• _TO DO_: Text only, exactly as given: reproduce the entries below without their pictures.

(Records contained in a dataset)
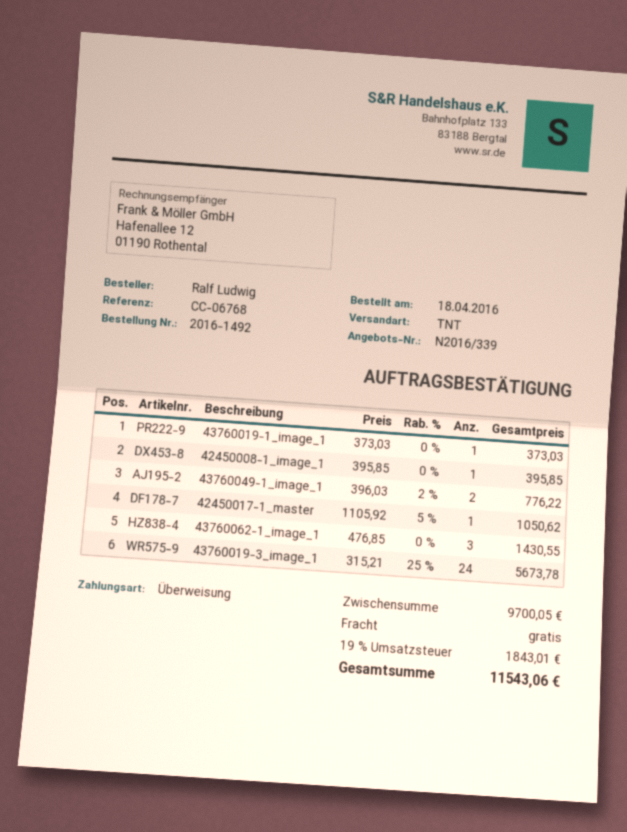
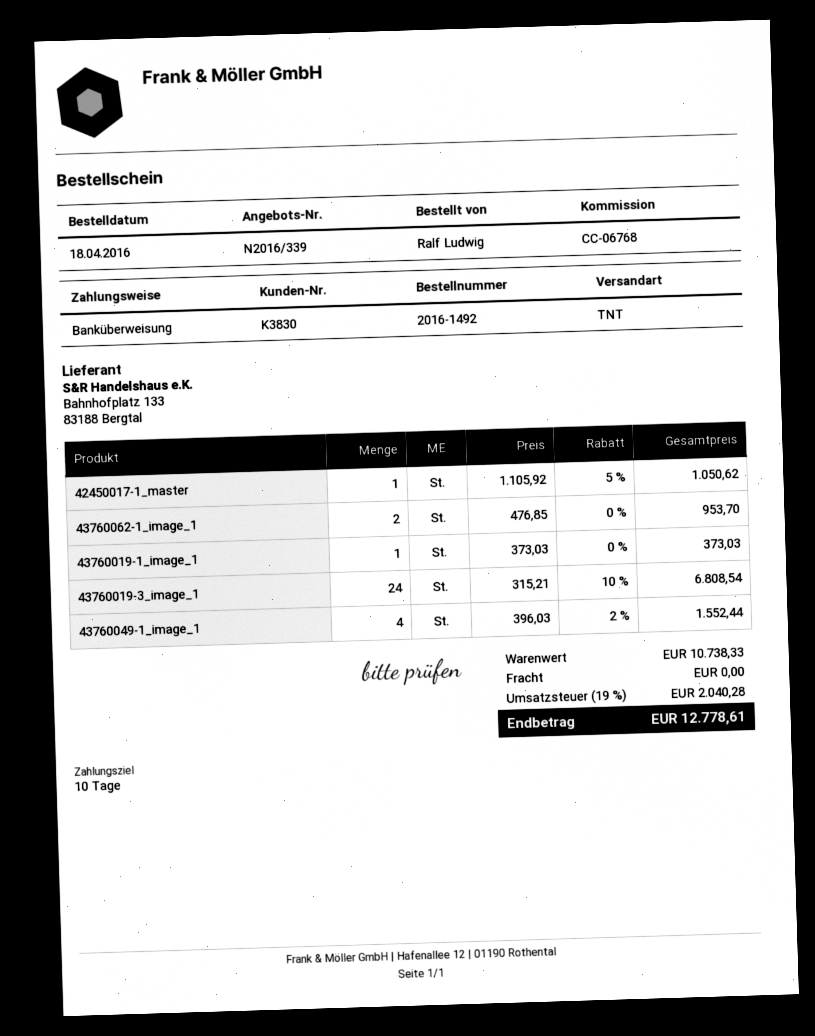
42450008-1_image_1: 1 x 395.85 = 395.85 -> none
43760049-1_image_1: 2 x 396.03 - 2% = 776.22 -> 4 x 396.03 - 2% = 1552.44
43760062-1_image_1: 3 x 476.85 = 1430.55 -> 2 x 476.85 = 953.70
43760019-3_image_1: 24 x 315.21 - 25% = 5673.78 -> 24 x 315.21 - 10% = 6808.54
subtotal: 9700.05 -> 10738.33
tax: 19% = 1843.01 -> 19% = 2040.28
total: 11543.06 -> 12778.61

• _THE COMPLETED TASK_:
42450008-1_image_1: 1 x 395.85 = 395.85 -> none
43760049-1_image_1: 2 x 396.03 - 2% = 776.22 -> 4 x 396.03 - 2% = 1552.44
43760062-1_image_1: 3 x 476.85 = 1430.55 -> 2 x 476.85 = 953.70
43760019-3_image_1: 24 x 315.21 - 25% = 5673.78 -> 24 x 315.21 - 10% = 6808.54
subtotal: 9700.05 -> 10738.33
tax: 19% = 1843.01 -> 19% = 2040.28
total: 11543.06 -> 12778.61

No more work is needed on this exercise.